Demisto Content Release Notes for version 19.8.0 (26837)

Published on 06 August 2019


3 New Integrations

  • Cofense Intelligence Use the Cofense Intelligence integration to check the reputation of URLs, IP addresses, file hashes, and email addresses.
  • Uptycs Use the Uptycs integration to fetch data from the Uptycs database.
  • AWS - Lambda Amazon Web Services Serverless Compute service (lambda).

19 Improved Integrations

  • IBM QRadar
    • Fixed an issue in which the fetch incidents function would fail when there were non-ASCII characters in the data.
    • Fixed an issue in which the fetch incidents function would ignore the filter if the maximum number of offenses set in the instance configuration were fetched in a single fetch.
    • Improved error messages for fetch-incidents.
    • Added the Required Permissions information in the detailed description section.
  • Palo Alto Networks Cortex XDR - Investigation and Response Added instructions in the integration instance Detailed Description section how to generate an API Key, API Key ID, and how to copy the integration URL.
  • Whois
    Added support for Socks and HTTP Connect proxy.
  • Anomali ThreatStream v2
    Fixed an issue with the description argument in the threatstream-create-model command.
  • EWS v2
    • Improved memory resource usage.
    • Added the ews-mark-items-as-read command.
    • Added the Mark fetched emails as read parameter to the integration instance configuration.
    • Improved integration documentation.
    • Fixed an issue with command mapping in which some commands were were not called correctly.
    • Deprecated the detonate-file function.
  • VirusTotal
    Updated outputs with new indicator fields.
  • WhatIsMyBrowser
    The Trust any certificate parameter now works as expected.
  • PhishLabs IOC
    Fixed an issue with the updatedAt field.
  • Palo Alto Networks PAN-OS EDL Management
    Added the pan-os-edl-get-external-file-metadata command.
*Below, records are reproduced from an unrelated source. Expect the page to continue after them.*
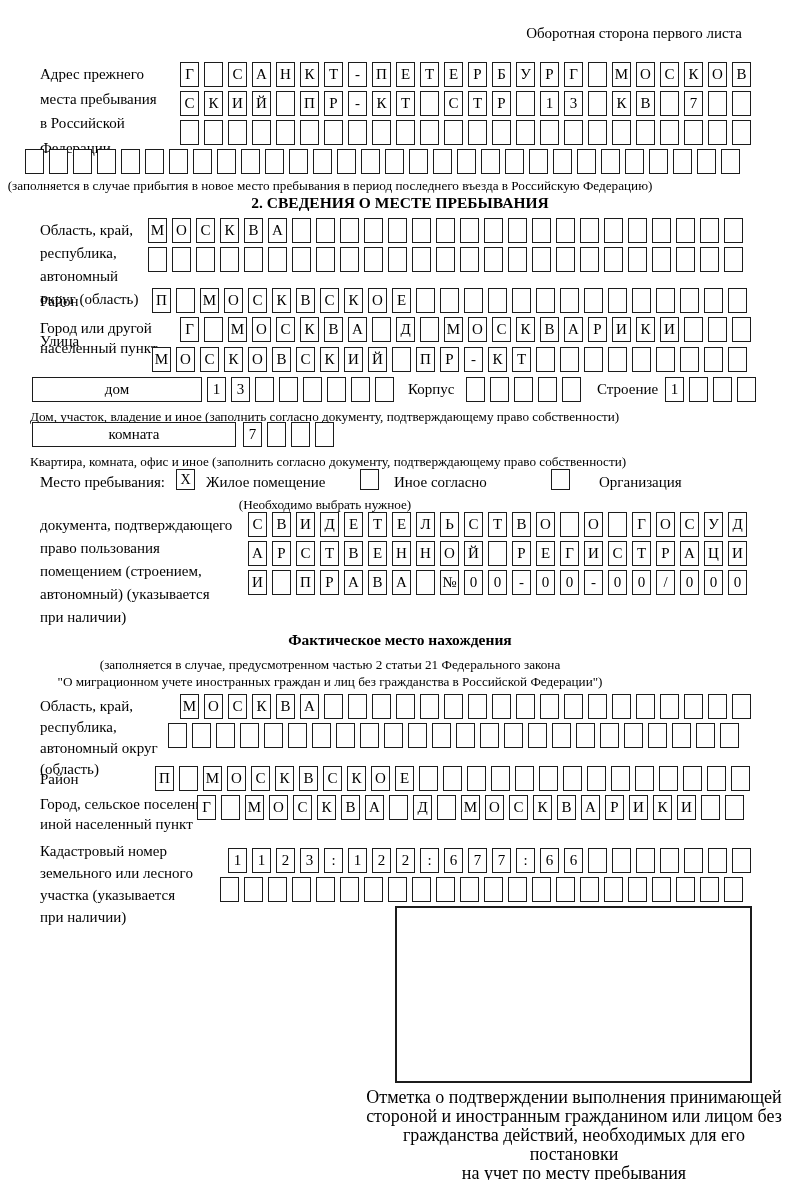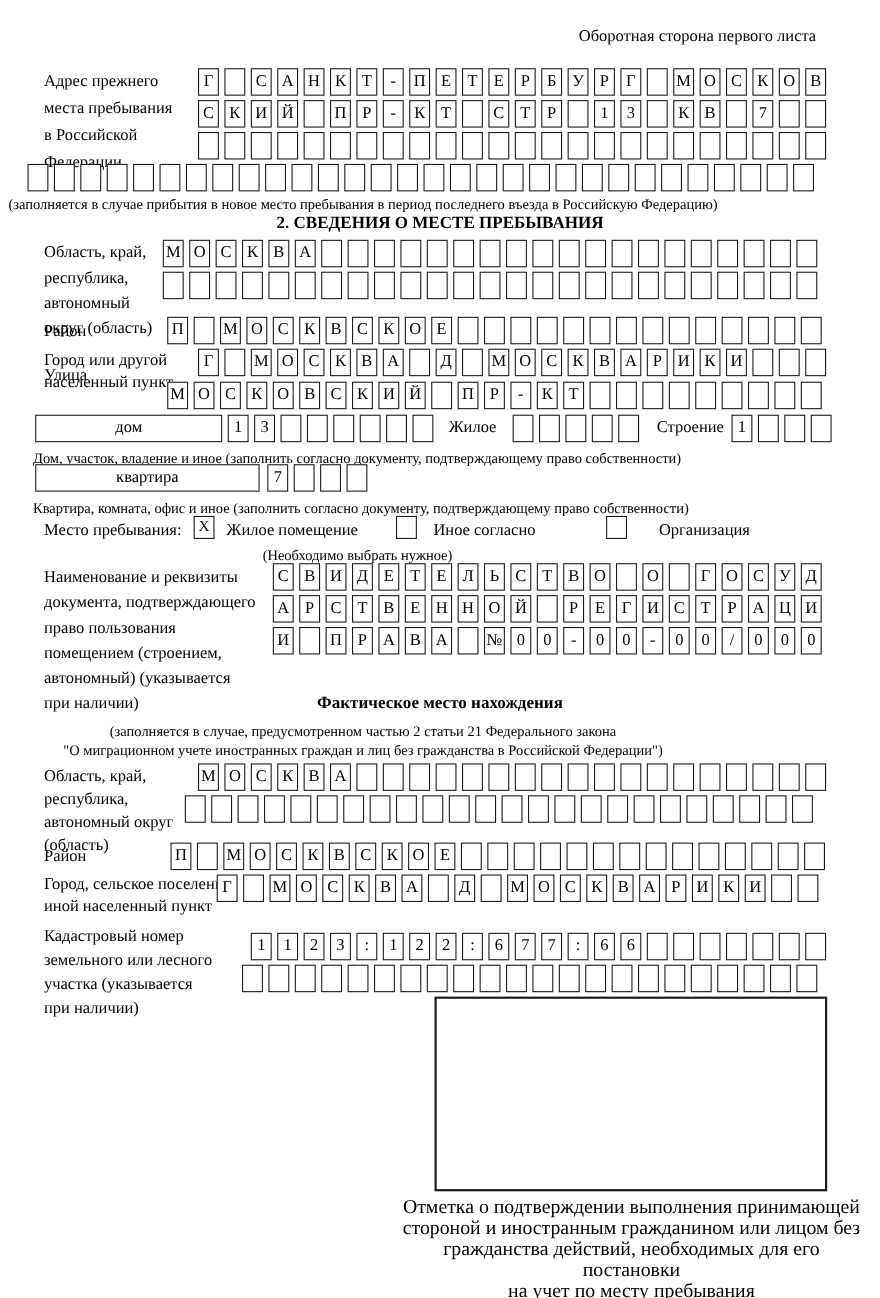--- a/index.html
+++ b/index.html
@@ -307,7 +307,7 @@
       <span class="cell"></span>
       <span class="cell"></span>
     </div>
-  <div class="lbl" style="left:408px;top:378px">Жилое</div>
+  <div class="lbl" style="left:408px;top:378px">Корпус</div>
   <div class="cells" style="left:466px;top:377px">
       <span class="cell"></span>
       <span class="cell"></span>

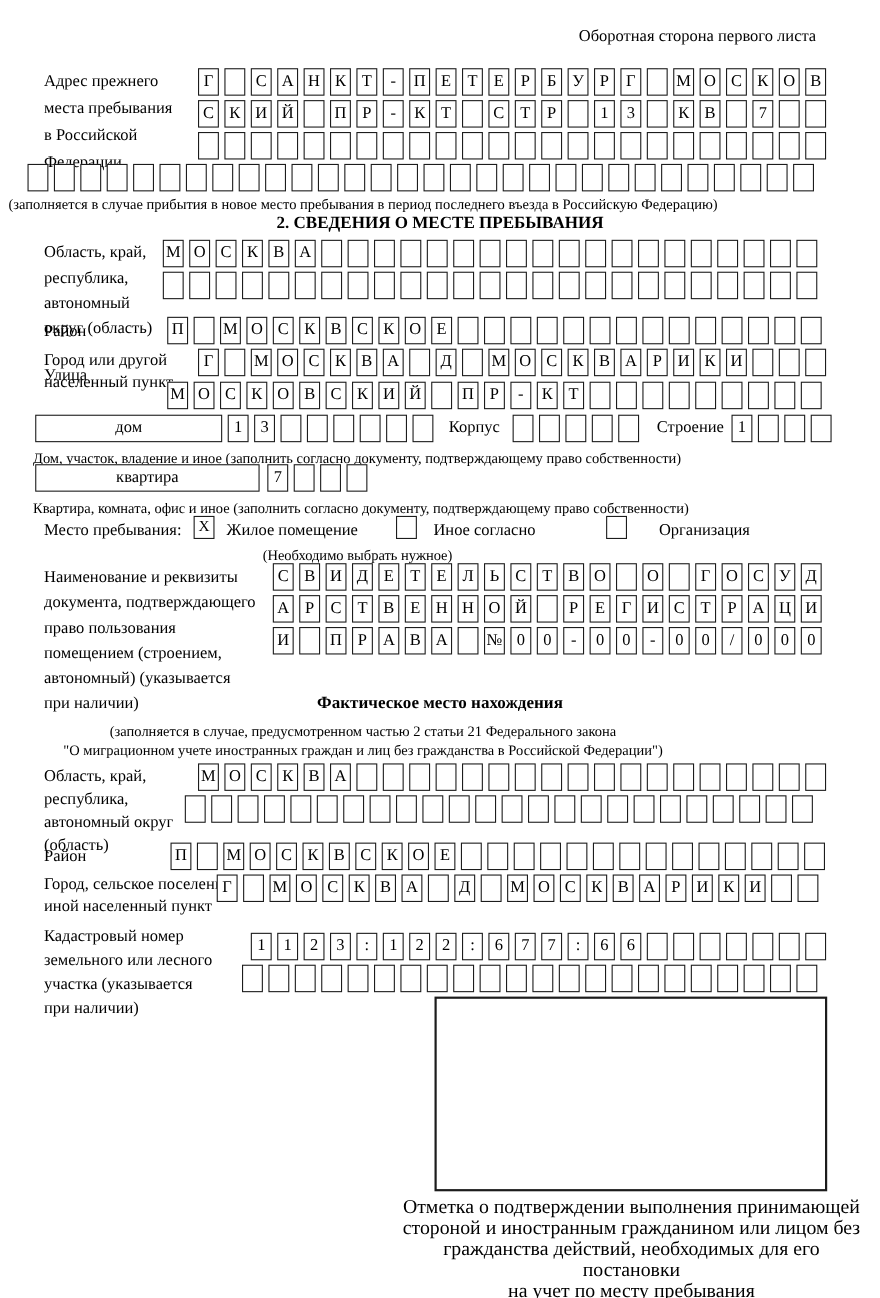--- a/index.html
+++ b/index.html
@@ -324,7 +324,7 @@
     </div>
   <div class="note" style="left:30px;top:408px">Дом, участок, владение и иное (заполнить согласно документу, подтверждающему право собственности)</div>
 
-  <div class="tbox" style="left:32px;top:422px;width:202px">квартира</div>
+  <div class="tbox" style="left:32px;top:422px;width:202px">комната</div>
   <div class="cells" style="left:243px;top:422px">
       <span class="cell">7</span>
       <span class="cell"></span>

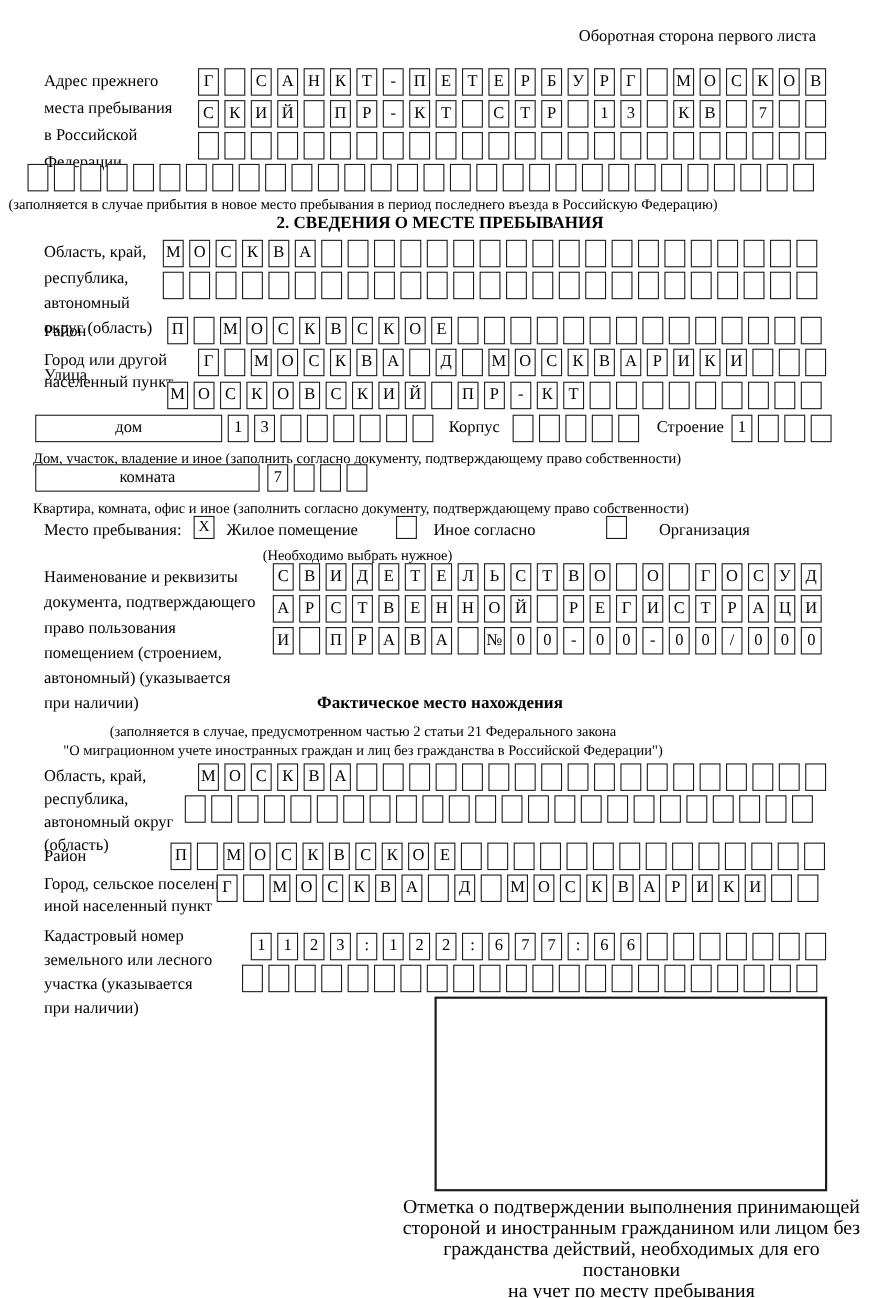--- a/index.html
+++ b/index.html
@@ -343,7 +343,6 @@
   <div class="note" style="left:160px;top:496px;width:330px;text-align:center">(Необходимо выбрать нужное)</div>
 
   <div class="lbl" style="left:40px;top:514px;line-height:23px">
-    <span class="line">Наименование и реквизиты</span>
     <span class="line">документа, подтверждающего</span>
     <span class="line">право пользования</span>
     <span class="line">помещением (строением,</span>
When a non-existent list is specified in the pan-os-edl-update-from-external-file command, the list is automatically created and the file data is saved to the list.
  • Fidelis Elevate Network
    Added 5 new commands.
    • list-metadata
    • get-alert-by-uuid
    • list-alert-by-ip
    • download-malware-file
    • download-pcap-file
  • Palo Alto Networks AutoFocus V2
    • Added to context the status of commands with the following prefixes: autofocus-samples-search, autofocus-sessions-search, and autofocus-top-tags.
    • Improved error handling for cases of no report in the autofocus-sample-analysis command.
    • Improved error handling for retrieving a pending query in the autofocus-samples-search-results command.
  • Imperva Skyfence
    Improved descriptions and integration documentation.
  • Palo Alto Networks PAN-OS
    • Improved error handling for URL filtering licensing.
    • Improved error handling when trying to edit an uncommitted Custom URL category.
    • Added the panorama-list-rules command.
    • Added edl as an option for the object_type argument in the panorama-custom-block-rule command.
  • Proofpoint TAP v2
    Modified the fetch range for the first fetch to 1 hour (the Proofpoint TAP API maximum).
  • Active Directory Query v2
    • The default query now works as expected.
    • The dn argument now works as expected.
    • Added support for custom SSL certificates, by using the Docker environment variable: SSL_CERT_FILE.
  • McAfee ePO
    Added the epo-move-system command.
  • SentinelOne V2
    Added 3 commands.
    • sentinelone-disconnect-agent
    • sentinelone-connect-agent
    • sentinelone-broadcast-message.
  • Awake Security
    The Trust any certificate parameter now works as expected.
  • Cylance Protect v2
    • Improved handling of error messages.
    • Improved logging functionality.
    • Added the Trust any certificate parameter.

Deprecated Integration

  • Phishme Intelligence
    Deprecated. Use the Cofense Intelligence integration instead.


2 Improved Scripts

  • StixParser
    • Fixed an issue in which an unknown STIX pattern corrupts script presentation.
    • Fixed an issue in which duplicate indicators were created.
  • ParseEmailFiles
    • Added support for EML file attachments with a generic "data" type.
    • Added support for smime signed EML file attachments.

Deprecated Script

  • CBSearch
    Deprecated. Use the cb-binary command and the cb-get-processes command instead.


2 New Playbooks

  • Uptycs - Bad IP Incident
    Gets information about processes that open connections to known bad IPs.
  • Uptycs - Outbound Connection to Threat IOC Incident
    Get information about connections from IOC incidents.

Improved Playbooks

  • Process Email - Generic
    Added support for EML file attachments with a generic "data" type.